ACTION ITEM
Wherever the word "width" occurs in the listing below, copy that whole line.

DATA PROVIDED
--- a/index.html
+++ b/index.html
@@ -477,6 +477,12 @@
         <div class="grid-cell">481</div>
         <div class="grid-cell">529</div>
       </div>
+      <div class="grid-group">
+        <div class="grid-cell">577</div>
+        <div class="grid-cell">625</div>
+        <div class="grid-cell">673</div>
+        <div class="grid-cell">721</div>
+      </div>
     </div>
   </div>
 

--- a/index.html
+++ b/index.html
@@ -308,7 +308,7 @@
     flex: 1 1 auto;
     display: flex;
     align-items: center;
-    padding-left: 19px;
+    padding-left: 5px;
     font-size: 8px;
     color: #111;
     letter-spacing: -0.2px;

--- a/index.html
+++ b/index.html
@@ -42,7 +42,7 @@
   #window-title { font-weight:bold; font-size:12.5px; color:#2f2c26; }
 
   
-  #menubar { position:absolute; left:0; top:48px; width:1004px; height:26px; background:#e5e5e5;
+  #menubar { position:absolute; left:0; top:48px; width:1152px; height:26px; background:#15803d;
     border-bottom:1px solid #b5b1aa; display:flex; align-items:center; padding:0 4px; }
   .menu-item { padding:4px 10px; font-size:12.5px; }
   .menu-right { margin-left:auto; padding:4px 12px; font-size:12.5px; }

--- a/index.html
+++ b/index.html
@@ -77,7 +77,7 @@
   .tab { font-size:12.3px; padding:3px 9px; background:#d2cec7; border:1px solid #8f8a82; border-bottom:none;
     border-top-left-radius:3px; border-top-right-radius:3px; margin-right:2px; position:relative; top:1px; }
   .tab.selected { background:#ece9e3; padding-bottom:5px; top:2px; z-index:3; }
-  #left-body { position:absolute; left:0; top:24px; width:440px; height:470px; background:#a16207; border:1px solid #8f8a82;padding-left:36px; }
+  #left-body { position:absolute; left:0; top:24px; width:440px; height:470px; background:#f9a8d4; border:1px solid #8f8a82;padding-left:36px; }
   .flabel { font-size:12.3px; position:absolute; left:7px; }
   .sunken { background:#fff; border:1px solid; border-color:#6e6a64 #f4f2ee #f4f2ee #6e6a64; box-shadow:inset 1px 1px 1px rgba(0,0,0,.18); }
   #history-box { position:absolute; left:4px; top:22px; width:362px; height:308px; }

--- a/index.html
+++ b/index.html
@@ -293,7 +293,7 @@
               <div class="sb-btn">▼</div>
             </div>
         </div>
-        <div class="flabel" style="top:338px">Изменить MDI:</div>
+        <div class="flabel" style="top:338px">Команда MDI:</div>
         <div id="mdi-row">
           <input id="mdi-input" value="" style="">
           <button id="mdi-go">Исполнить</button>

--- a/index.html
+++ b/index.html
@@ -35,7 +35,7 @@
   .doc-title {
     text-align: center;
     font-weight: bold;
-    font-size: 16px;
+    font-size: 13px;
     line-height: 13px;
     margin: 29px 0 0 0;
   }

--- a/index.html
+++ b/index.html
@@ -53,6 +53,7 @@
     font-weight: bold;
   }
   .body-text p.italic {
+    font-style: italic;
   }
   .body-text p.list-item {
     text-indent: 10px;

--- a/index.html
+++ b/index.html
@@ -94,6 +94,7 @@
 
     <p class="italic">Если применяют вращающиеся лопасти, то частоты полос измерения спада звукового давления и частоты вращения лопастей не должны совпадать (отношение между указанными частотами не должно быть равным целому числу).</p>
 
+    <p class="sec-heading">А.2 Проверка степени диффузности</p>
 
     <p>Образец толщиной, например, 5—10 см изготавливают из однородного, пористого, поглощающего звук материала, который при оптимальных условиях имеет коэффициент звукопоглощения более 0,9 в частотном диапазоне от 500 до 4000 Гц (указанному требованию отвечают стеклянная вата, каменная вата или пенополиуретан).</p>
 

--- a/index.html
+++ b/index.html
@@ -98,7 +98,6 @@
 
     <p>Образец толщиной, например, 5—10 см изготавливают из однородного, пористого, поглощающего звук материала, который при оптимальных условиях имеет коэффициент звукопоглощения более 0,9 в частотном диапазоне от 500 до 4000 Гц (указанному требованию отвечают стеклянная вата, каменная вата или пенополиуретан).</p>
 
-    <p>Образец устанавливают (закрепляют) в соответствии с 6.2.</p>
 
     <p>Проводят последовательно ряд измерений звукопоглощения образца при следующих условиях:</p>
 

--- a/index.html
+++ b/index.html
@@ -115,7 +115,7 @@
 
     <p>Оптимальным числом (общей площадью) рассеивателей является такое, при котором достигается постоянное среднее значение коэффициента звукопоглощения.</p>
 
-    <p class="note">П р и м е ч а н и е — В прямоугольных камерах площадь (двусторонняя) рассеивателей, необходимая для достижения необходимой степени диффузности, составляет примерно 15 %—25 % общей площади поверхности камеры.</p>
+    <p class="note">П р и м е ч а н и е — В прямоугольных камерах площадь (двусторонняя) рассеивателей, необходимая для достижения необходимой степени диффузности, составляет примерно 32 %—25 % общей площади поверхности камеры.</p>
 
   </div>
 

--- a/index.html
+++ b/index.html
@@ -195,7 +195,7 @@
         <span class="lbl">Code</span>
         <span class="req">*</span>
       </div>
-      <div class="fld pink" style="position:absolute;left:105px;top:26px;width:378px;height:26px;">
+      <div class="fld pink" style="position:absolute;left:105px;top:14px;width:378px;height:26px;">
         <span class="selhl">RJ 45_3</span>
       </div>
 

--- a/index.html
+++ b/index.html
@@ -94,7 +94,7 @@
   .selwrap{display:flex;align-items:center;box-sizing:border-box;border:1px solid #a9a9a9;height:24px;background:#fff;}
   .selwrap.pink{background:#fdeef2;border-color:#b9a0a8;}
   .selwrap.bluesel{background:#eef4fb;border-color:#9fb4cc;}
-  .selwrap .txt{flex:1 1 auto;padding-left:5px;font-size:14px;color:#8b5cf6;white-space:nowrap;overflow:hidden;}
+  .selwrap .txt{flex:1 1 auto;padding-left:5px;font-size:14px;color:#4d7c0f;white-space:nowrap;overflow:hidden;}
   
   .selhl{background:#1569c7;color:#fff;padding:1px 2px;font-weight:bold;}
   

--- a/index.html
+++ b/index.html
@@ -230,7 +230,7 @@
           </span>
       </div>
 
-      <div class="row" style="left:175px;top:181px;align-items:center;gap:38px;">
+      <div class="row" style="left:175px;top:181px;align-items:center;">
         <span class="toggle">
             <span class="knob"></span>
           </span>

TASK SOLUTION
-  #menubar { position:absolute; left:0; top:48px; width:1004px; height:26px; background:#e5e5e5;
+  #menubar { position:absolute; left:0; top:48px; width:1152px; height:26px; background:#15803d;
-  #left-body { position:absolute; left:0; top:24px; width:440px; height:470px; background:#a16207; border:1px solid #8f8a82;padding-left:36px; }
+  #left-body { position:absolute; left:0; top:24px; width:440px; height:470px; background:#f9a8d4; border:1px solid #8f8a82;padding-left:36px; }
   #history-box { position:absolute; left:4px; top:22px; width:362px; height:308px; }
-      <div class="fld pink" style="position:absolute;left:105px;top:26px;width:378px;height:26px;">
+      <div class="fld pink" style="position:absolute;left:105px;top:14px;width:378px;height:26px;">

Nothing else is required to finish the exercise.